» **What is expected**: Lines in the listing below that hold "Charge" are the ones to copy.
────────
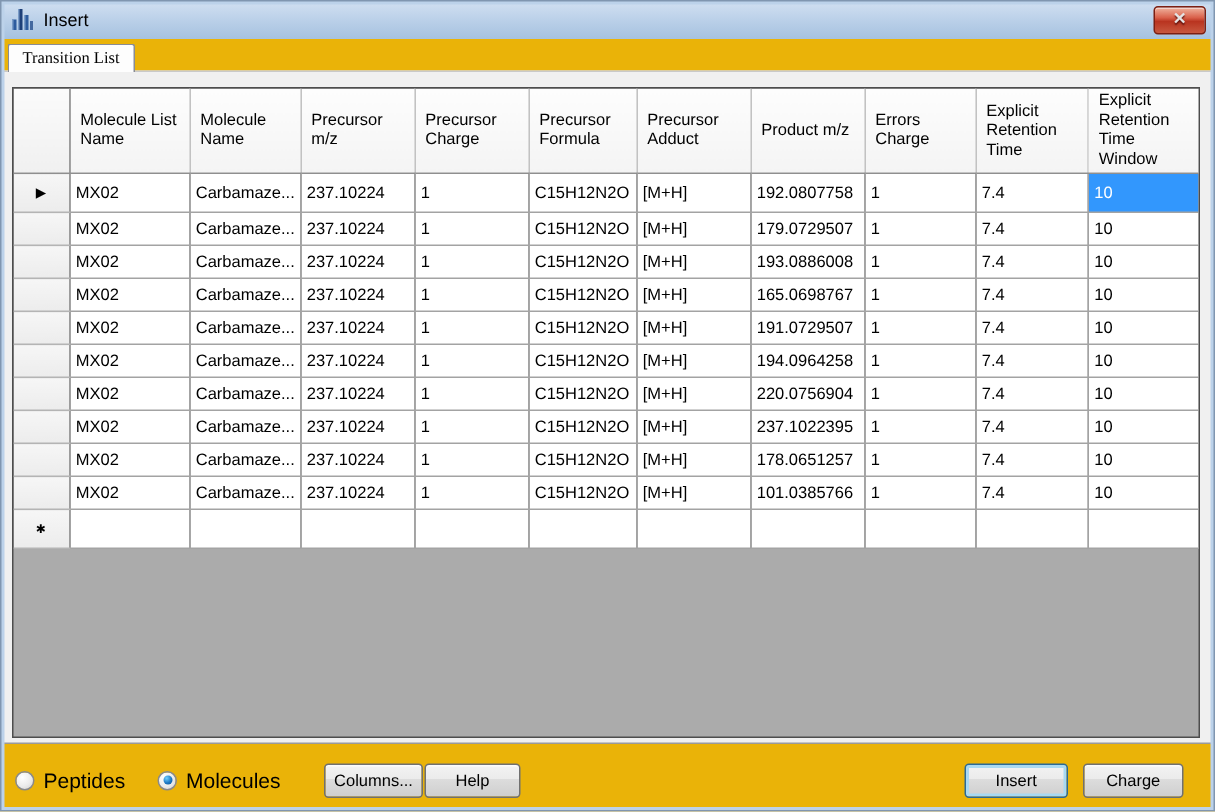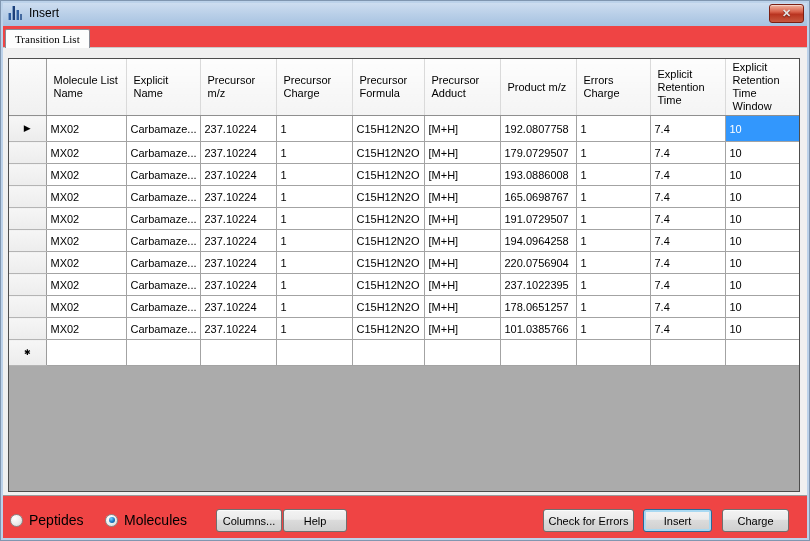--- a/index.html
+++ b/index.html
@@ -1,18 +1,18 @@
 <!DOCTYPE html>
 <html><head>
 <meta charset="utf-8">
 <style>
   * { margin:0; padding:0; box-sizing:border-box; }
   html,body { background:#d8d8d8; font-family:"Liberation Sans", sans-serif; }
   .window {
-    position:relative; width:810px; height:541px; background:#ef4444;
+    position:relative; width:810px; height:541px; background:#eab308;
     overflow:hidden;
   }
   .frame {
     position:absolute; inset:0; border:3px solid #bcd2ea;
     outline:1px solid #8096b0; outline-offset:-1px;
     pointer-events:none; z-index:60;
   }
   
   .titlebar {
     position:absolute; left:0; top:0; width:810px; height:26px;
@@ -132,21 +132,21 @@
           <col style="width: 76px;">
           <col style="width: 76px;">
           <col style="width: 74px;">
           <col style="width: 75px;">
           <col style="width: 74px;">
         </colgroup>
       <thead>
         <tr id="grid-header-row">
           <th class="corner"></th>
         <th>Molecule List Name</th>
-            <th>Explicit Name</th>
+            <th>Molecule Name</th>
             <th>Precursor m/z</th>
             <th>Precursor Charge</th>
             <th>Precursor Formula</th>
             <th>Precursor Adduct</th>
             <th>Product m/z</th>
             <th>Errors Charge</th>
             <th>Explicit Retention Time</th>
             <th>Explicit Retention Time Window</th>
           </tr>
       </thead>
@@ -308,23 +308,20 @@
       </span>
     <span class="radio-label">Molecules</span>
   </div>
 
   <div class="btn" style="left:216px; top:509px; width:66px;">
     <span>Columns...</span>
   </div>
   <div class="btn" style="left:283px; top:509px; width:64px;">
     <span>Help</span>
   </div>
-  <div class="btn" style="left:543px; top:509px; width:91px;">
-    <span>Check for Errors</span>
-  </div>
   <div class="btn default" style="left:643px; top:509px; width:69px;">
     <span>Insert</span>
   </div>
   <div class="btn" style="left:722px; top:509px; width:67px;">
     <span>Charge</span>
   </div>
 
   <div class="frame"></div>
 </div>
────────
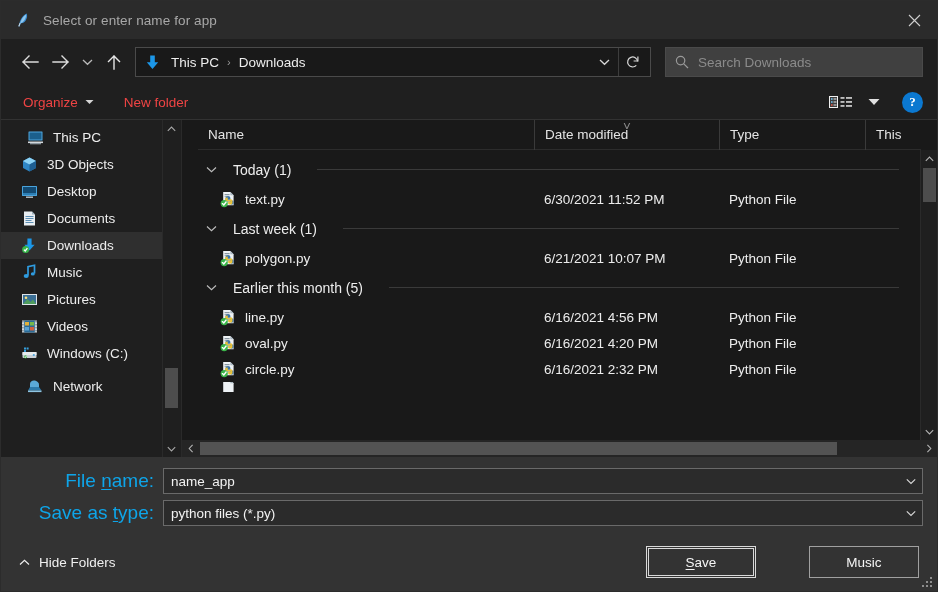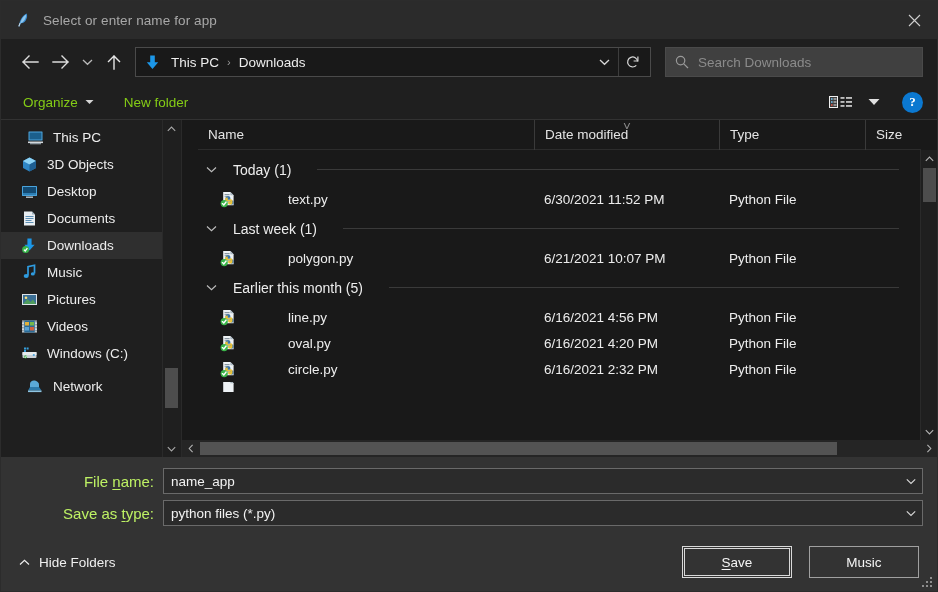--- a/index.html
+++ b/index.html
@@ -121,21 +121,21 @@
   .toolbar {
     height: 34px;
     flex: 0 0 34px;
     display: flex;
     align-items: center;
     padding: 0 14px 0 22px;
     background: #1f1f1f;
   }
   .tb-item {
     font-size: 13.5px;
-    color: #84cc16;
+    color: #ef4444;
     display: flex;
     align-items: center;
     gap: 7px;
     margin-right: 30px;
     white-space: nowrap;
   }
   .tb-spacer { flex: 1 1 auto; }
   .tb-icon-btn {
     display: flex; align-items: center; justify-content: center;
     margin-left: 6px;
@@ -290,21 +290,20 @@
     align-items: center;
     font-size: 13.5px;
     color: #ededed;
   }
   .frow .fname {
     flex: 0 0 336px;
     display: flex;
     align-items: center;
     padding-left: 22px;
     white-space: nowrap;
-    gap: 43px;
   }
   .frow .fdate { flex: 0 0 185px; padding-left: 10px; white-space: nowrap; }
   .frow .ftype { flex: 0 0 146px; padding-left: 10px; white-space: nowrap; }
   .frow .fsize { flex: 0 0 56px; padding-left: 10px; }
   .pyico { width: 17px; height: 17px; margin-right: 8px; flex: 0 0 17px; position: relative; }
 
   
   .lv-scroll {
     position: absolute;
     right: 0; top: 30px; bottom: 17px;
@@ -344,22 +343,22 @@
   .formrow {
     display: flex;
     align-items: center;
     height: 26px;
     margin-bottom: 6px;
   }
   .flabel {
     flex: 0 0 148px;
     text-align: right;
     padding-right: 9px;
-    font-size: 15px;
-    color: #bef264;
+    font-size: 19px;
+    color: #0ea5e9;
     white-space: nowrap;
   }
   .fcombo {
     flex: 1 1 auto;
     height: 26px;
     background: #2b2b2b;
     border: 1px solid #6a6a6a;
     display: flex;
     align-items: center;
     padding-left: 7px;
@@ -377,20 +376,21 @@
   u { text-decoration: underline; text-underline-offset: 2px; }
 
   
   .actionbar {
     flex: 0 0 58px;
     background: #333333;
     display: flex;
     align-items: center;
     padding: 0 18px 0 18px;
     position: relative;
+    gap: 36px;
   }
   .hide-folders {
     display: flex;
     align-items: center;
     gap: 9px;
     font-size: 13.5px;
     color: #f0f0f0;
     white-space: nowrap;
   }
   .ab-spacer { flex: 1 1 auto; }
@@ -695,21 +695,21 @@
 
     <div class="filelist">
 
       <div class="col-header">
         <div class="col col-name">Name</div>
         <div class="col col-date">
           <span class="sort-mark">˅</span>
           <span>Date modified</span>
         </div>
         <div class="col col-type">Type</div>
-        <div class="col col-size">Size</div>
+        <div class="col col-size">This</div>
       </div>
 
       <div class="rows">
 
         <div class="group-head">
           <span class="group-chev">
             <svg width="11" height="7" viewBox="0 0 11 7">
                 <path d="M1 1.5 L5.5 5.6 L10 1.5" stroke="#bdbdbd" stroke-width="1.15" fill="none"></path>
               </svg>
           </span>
────────
» **Answer to this problem**:
             <th>Precursor Charge</th>
             <th>Errors Charge</th>
     <span>Charge</span>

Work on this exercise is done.